Cette étude révèle que la pandémie a eu l’effet de renforcer les écarts dans le profil des joueurs selon le niveau sportif et économique des clubs. Si la part de footballeurs débutants au sein des effectifs a augmenté à tous les échelons (+1,3% par rapport à la décennie précédente), l’accroissement a été particulièrement marqué au sein des ligues les moins compétitives (+1,9%).

Après avoir progressivement baissé entre 2009 et 2018, la part des joueurs formés au club a augmenté pour la deuxième année consécutive (17,8%). Cet accroissement est exclusivement lié au plus grand recours à des footballeurs issus des filières de formation de la part des clubs des ligues les moins performantes (+2,3%). En effet, au sein des trois meilleurs groupes de championnat, la part de footballeurs formés aux clubs a plutôt diminué (entre -0,2% et -0,7%).

Un ralentissement de la mobilité des joueurs a été également observé après la pandémie. La stabilisation des effectifs a concerné toutes les catégories de ligues. En 2020, la part de footballeurs recrutés en cours d’année au sein des effectifs a reculé de 2,5% par rapport à l’année précédente pour revenir à un niveau jamais enregistré depuis 2012 (40,7%).

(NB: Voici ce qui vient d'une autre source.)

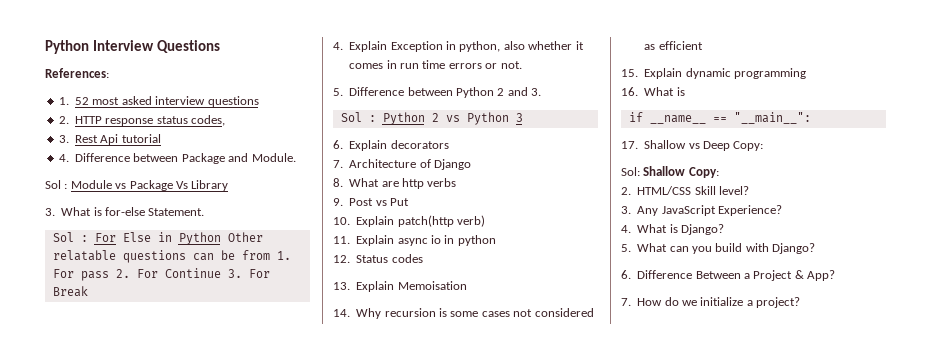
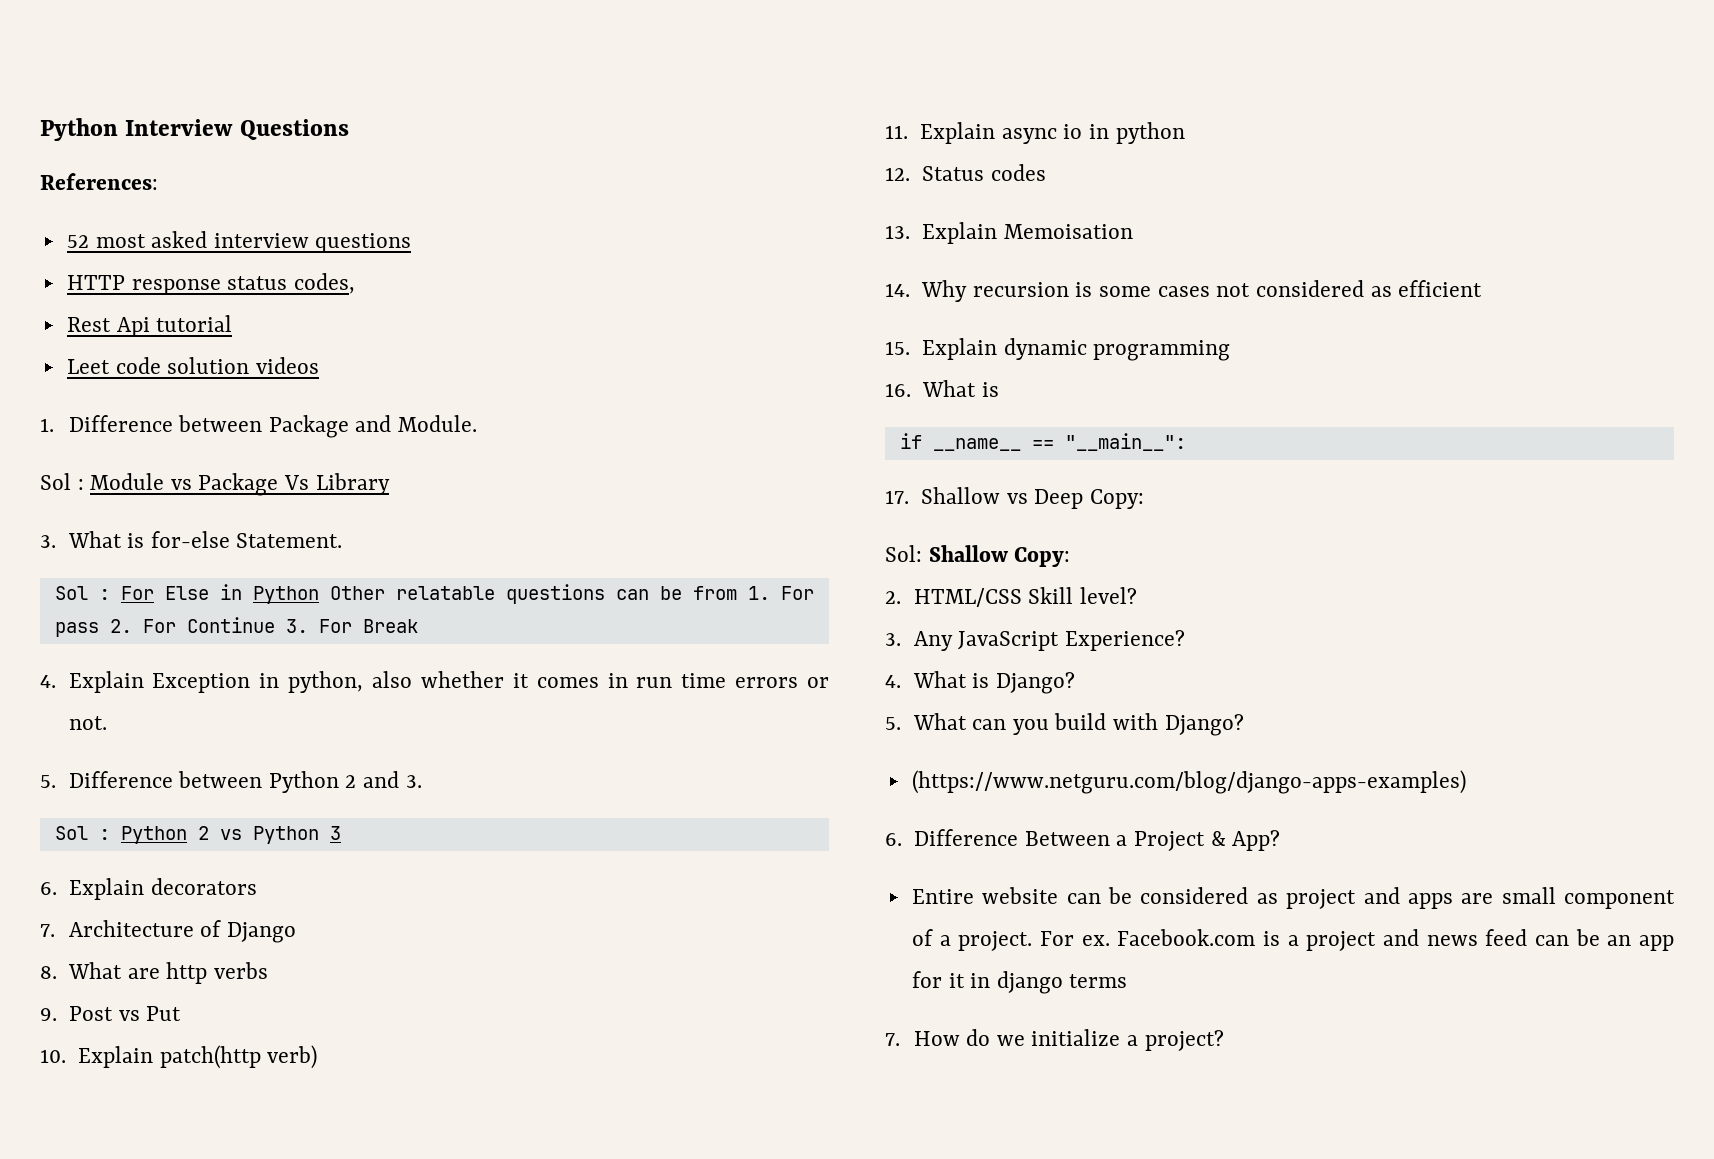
- 1. 52 most asked interview questions
+ 52 most asked interview questions
- 2. HTTP response status codes,
+ HTTP response status codes,
- 3. Rest Api tutorial
+ Rest Api tutorial
- 4. Difference between Package and Module.
+ Leet code solution videos
+ 1. Difference between Package and Module.
+ (https://www.netguru.com/blog/django-apps-examples)
+ Entire website can be considered as project and apps are small component of a project. For ex. Facebook.com is a project and news feed can be an app for it in django terms

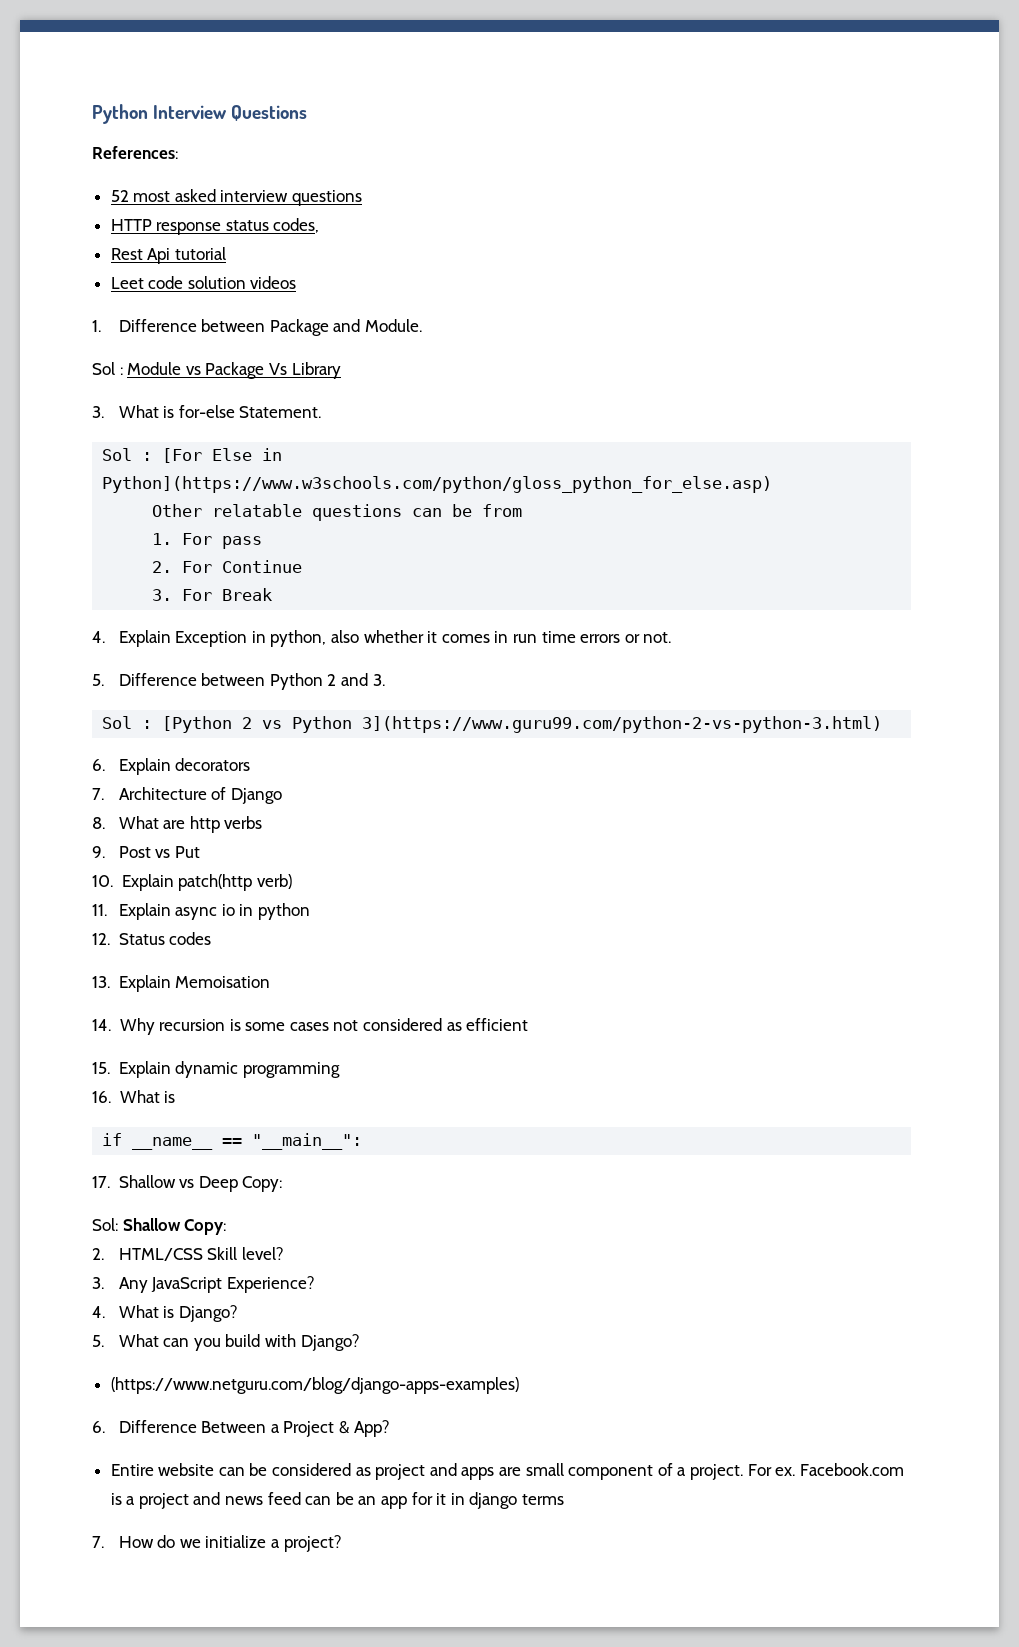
- Sol : For Else in Python Other relatable questions can be from 1. For pass 2. For Continue 3. For Break
+ Sol : [For Else in Python](https://www.w3schools.com/python/gloss_python_for_else.asp)
+ Other relatable questions can be from
+ 1. For pass
+ 2. For Continue
+ 3. For Break
- Sol : Python 2 vs Python 3
+ Sol : [Python 2 vs Python 3](https://www.guru99.com/python-2-vs-python-3.html)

La COVID-19 a renversé la tendance aussi en matière de mobilité internationale des joueurs. Alors que la part d’expatriés n’avait cessé de s’accroître entre 2009 et 2019, elle a légèrement diminué après la pandémie (41,2%, -0,6%). Ici également, la baisse la plus forte a concerné les plus petits championnats (-2,4%), alors qu’une légère hausse a été observée au sein des meilleures ligues (+0,2%).

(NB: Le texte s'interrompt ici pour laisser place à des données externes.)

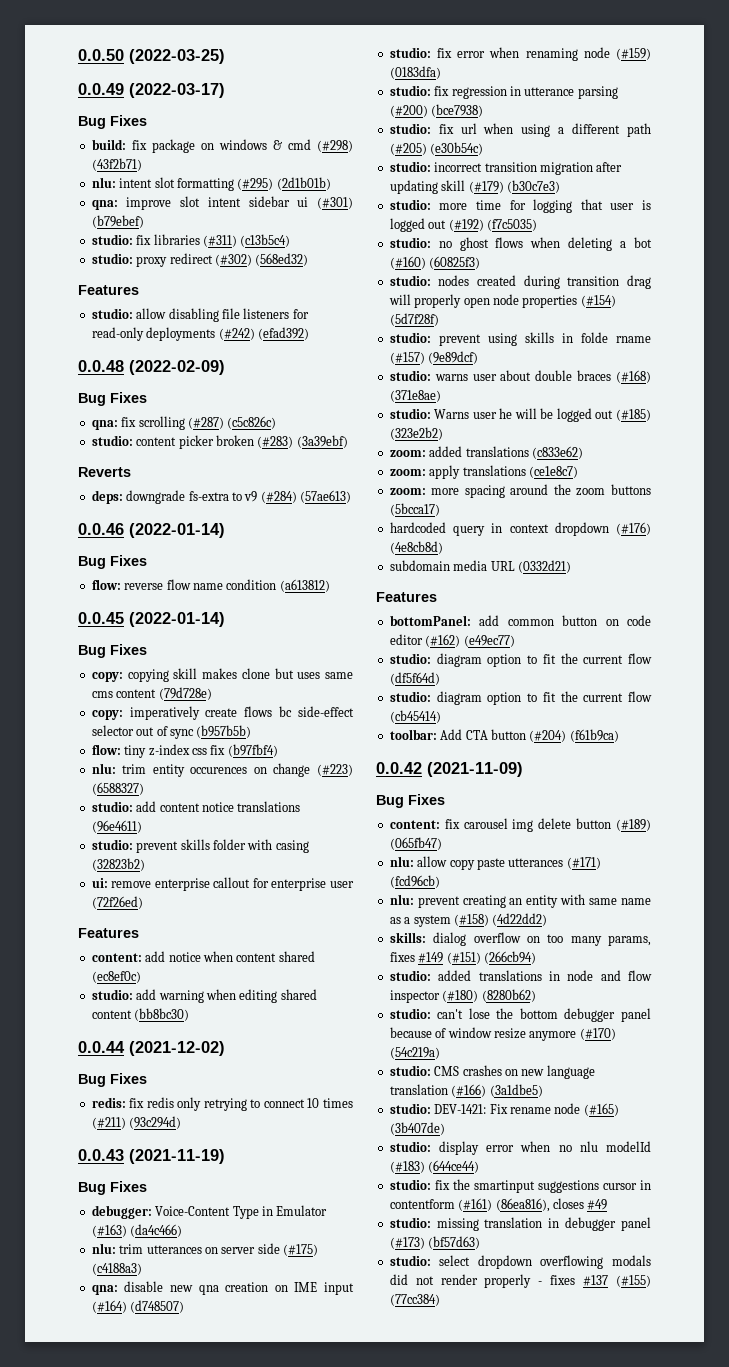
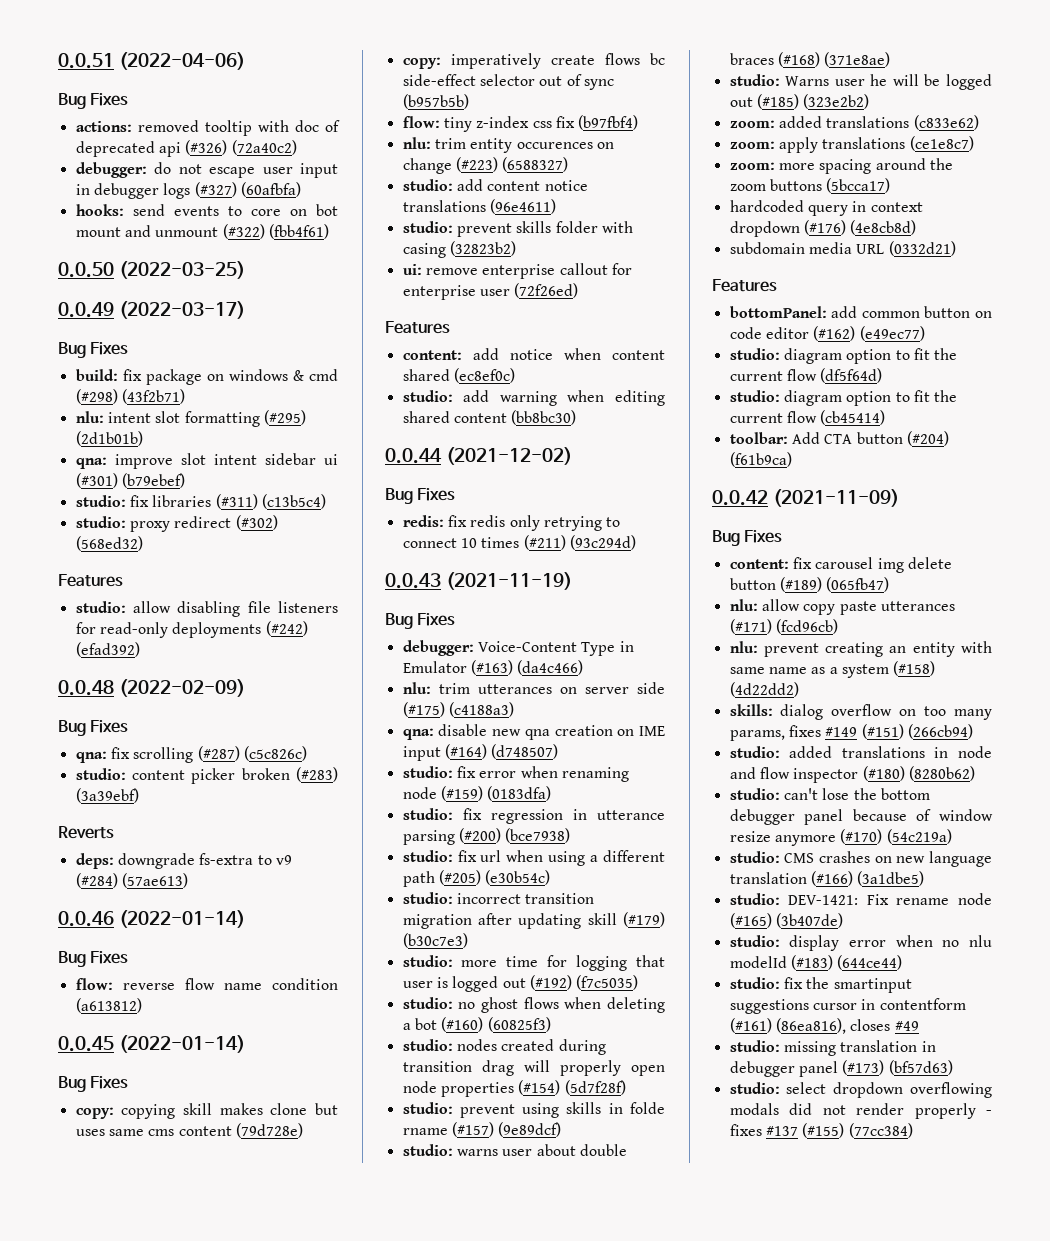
+ 0.0.51 (2022-04-06)
+ Bug Fixes
+ actions: removed tooltip with doc of deprecated api (#326) (72a40c2)
+ debugger: do not escape user input in debugger logs (#327) (60afbfa)
+ hooks: send events to core on bot mount and unmount (#322) (fbb4f61)

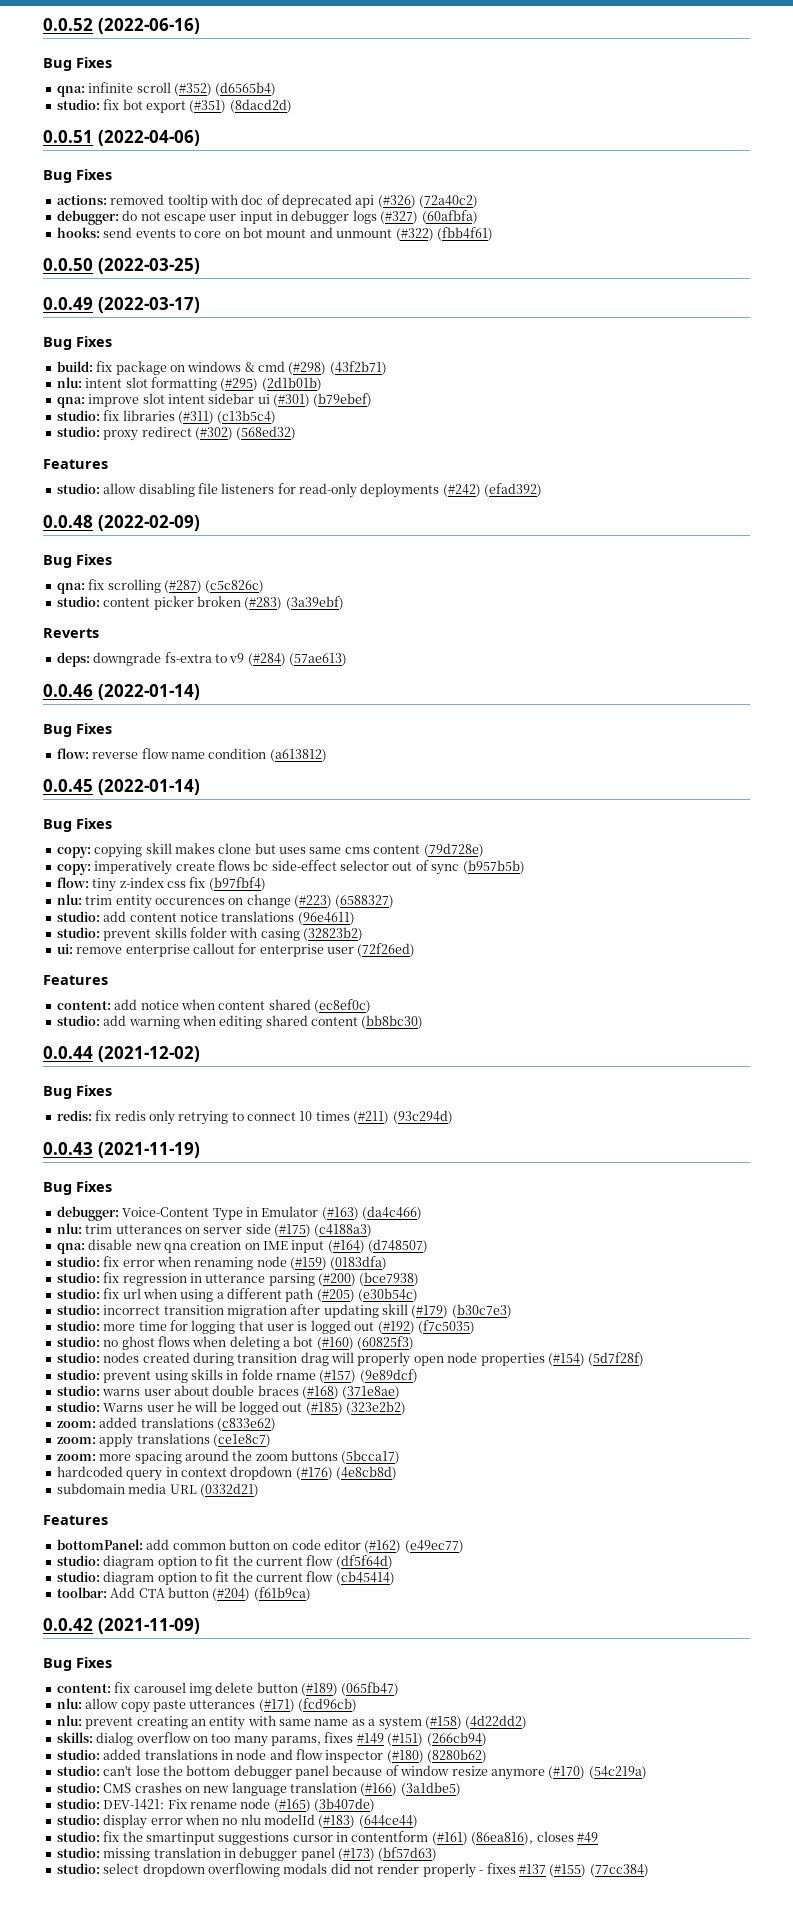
+ 0.0.52 (2022-06-16)
+ Bug Fixes
+ qna: infinite scroll (#352) (d6565b4)
+ studio: fix bot export (#351) (8dacd2d)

Ces résultats montrent que la pandémie a exacerbé les inégalités entre clubs à travers l’Europe. Les petites équipes ont dû revoir leurs ambitions encore plus à la baisse que les plus grandes. Pour beaucoup d’entre elles, l’avenir proche s’apparente plus que jamais à une lutte pour la survie. Dans ce contexte extrêmement tendu, les clubs ayant bâti des filières de formation solides s’en sortiront mieux que les autres que ce soit sur le plan sportif ou financier.